● Saved data entries
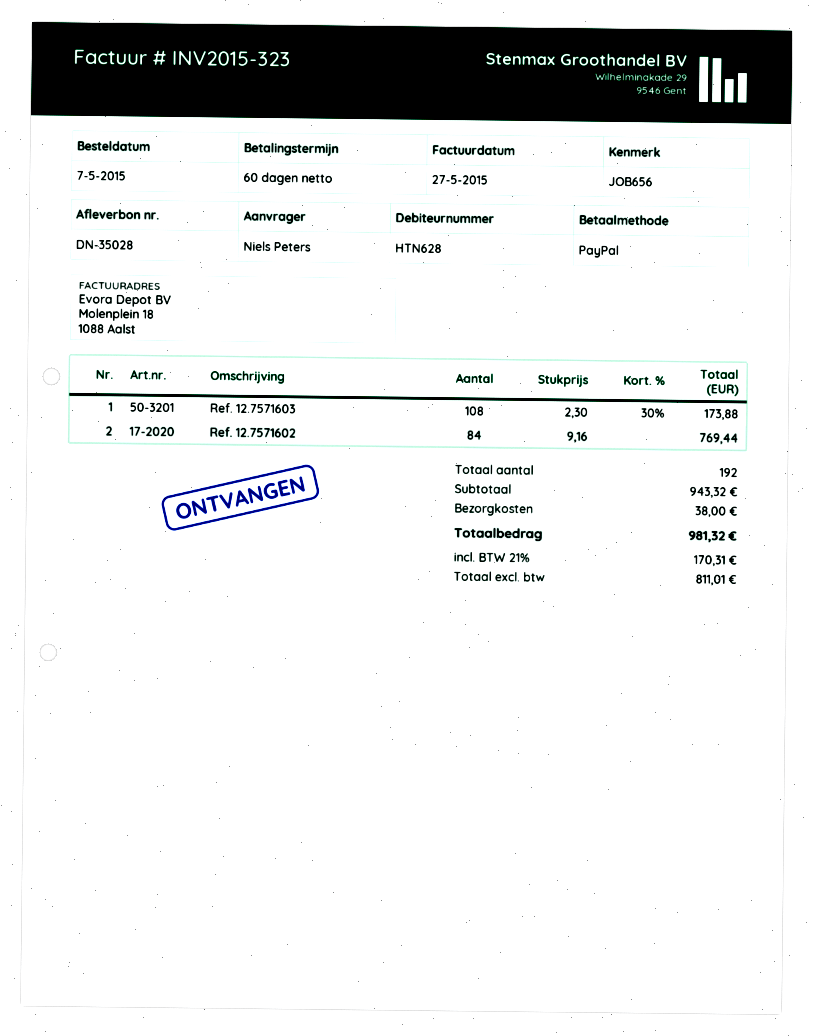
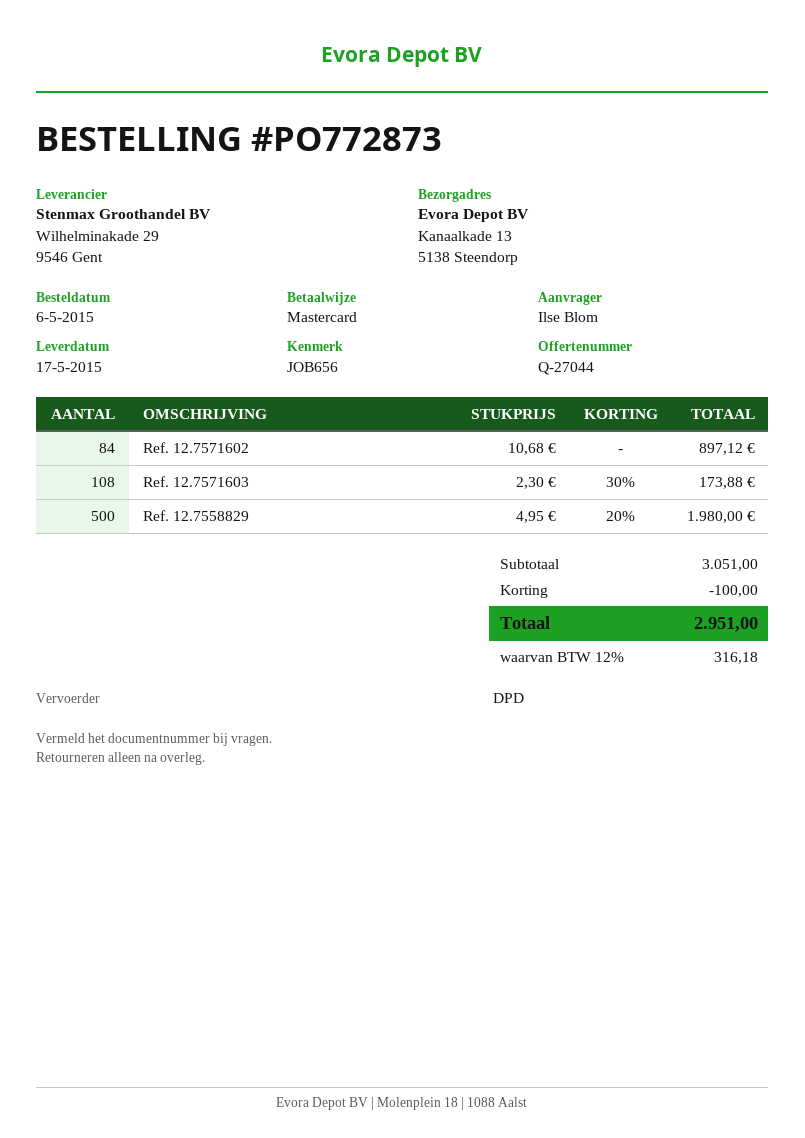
order date: 2015-05-07 -> 2015-05-06
ordered by: Niels Peters -> Ilse Blom
payment method: PayPal -> Mastercard
Ref. 12.7571602: 84 x 9.16 = 769.44 -> 84 x 10.68 = 897.12
Ref. 12.7558829: none -> 500 x 4.95 - 20% = 1980.00
subtotal: 943.32 -> 3051.00
discount: none -> 100.00
shipping: 38.00 -> none
tax: 21% = 170.31 -> 12% = 316.18
total: 981.32 -> 2951.00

● What is expected
Which lines in the records above contain the word "none"? Copy each one.

● Reply
Ref. 12.7558829: none -> 500 x 4.95 - 20% = 1980.00
discount: none -> 100.00
shipping: 38.00 -> none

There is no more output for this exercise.